Sir, readers of the BDJ may wish to have a more comprehensive view of the evidence on the possibility of links between sugar consumption and diseases other than dental caries than that offered by Gill and Gill.1

Comprehensive reviews on diet (including specific consideration of sugars) and obesity, diabetes, cancer and a range of other diseases have recently been conducted by expert groups for the World Health Organisation and the UN Food and Agriculture Organisation,2 The Institute of Medicine3 (as the basis for the five year review of Dietary Guidelines for Americans), and in the UK a particularly thorough review on cancer was conducted by COMA.4

None of these reviews have concluded that a credible body of evidence exists to support the suggestions put forward by Gill and Gill, still less that the strength of any evidence is sufficient to merit advice to the public in relation to cancer.4 Particular uncertainties bedevil the interpretation of evidence on cancer.4

It is difficult enough to persuade today's young people to limit the frequency of intake of sugars and other carbohydrate-based snacks in order to sustain the substantial improvements in oral health that have resulted from fluoride toothpaste.
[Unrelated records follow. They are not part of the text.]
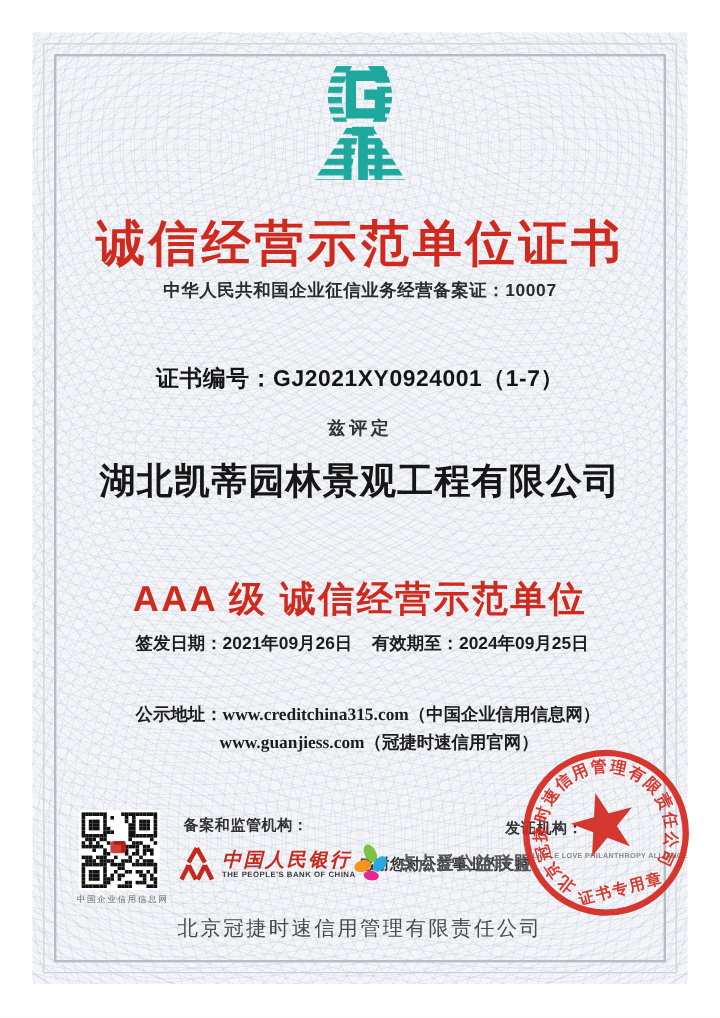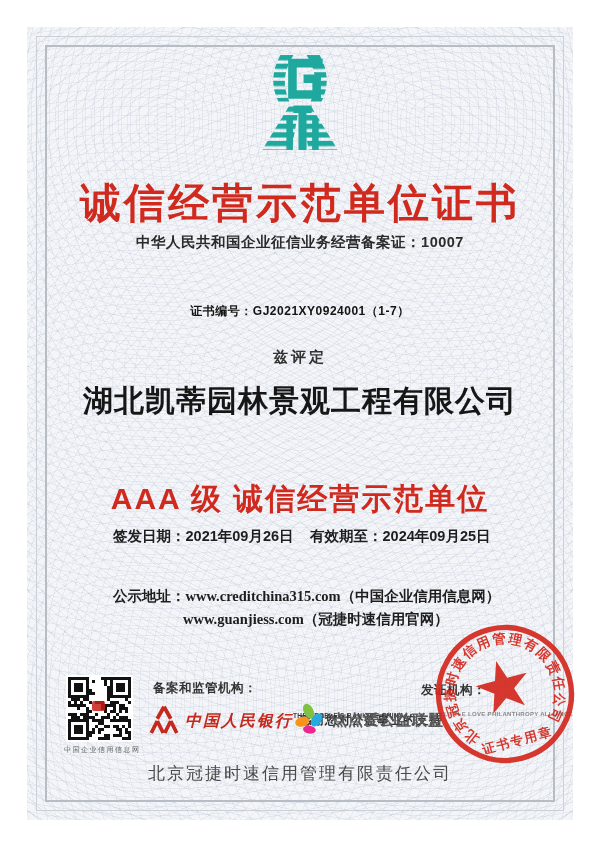--- a/index.html
+++ b/index.html
@@ -29,7 +29,7 @@
   .title{top:155px;font-size:41px;font-weight:900;color:#d02a1e;letter-spacing:3px;line-height:1.05;}
   .subtitle{top:206px;font-size:14.5px;font-weight:700;color:#2b2b2b;letter-spacing:0.5px;}
 
-  .certno{top:276px;font-size:12px;font-weight:700;color:#141414;letter-spacing:0.5px;}
+  .certno{top:276px;font-size:19px;font-weight:700;color:#141414;letter-spacing:0.5px;}
   .intro{top:321px;font-size:15px;font-weight:600;color:#333;letter-spacing:3px;}
   .company{top:354px;font-size:30px;font-weight:600;color:#161616;letter-spacing:1px;
     font-family:"Liberation Serif","DejaVu Serif",serif;}

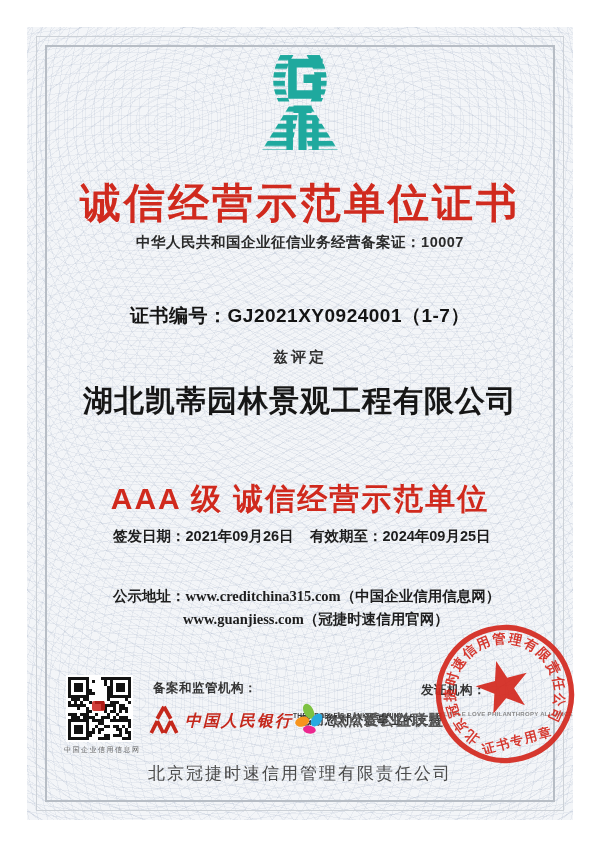--- a/index.html
+++ b/index.html
@@ -52,7 +52,7 @@
 
   .reg-label{left:126px;top:653px;}
   .bank{left:122px;top:676px;display:flex;align-items:center;gap:6px;}
-  .bank-names{display:flex;flex-direction:row;line-height:1.1;}
+  .bank-names{display:flex;flex-direction:column;line-height:1.1;}
   .bank-cn{font-size:16px;font-weight:700;color:#c5281c;letter-spacing:2px;
     font-family:"Liberation Serif","DejaVu Serif",serif;font-style:italic;}
   .bank-en{font-size:6.5px;font-weight:700;color:#3a3a3a;letter-spacing:0.4px;}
Experience suggests that they will not be much influenced by shroud waving about health issues much later in life, especially if these are not firmly based on sound evidence.
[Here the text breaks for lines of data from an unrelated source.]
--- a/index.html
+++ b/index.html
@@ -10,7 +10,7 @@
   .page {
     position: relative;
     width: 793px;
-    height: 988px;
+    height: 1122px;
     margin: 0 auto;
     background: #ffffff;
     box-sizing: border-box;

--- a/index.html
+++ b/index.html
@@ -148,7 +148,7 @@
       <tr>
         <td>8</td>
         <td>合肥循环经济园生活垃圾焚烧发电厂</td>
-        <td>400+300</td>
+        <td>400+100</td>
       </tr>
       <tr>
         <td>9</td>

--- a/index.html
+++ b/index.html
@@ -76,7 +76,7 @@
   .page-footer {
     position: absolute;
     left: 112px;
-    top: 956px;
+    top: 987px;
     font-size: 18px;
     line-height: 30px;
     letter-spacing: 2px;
D. S. Gill and S. K. Gill respond: We agree with Dr Cottrell that there is no conclusive evidence to link carbohydrate consumption with the development of cancer. We wrote our original letter to inform readers of the BDJ that there was some evidence to suggest a possible link between carbohydrate consumption and the development of cancer. This followed an earlier letter outlining the possible link between the consumption of sugar-containing drinks and the development of obesity and diabetes in later life.5 We felt that dentists, as healthcare professionals, should be aware of such research as they are actively involved in advising patients about the harmful effects of excessive carbohydrate consumption and should therefore have knowledge of the wider developing issues surrounding sugar consumption and health. Although we do not recommend that mentioning this possible link with cancer should be a main focus of any dietary counselling episode, we feel that dentists have some responsibility in informing the public about wider health issues, and research reported on these, as long as this is kept in context.

As Dr Cottrell correctly states, it is difficult to convince people, particularly the young, to change their behaviour. We feel that if there is evidence to suggest that sugar consumption may have a negative impact on wider health, it should be highlighted as it can only provide added impetus for change.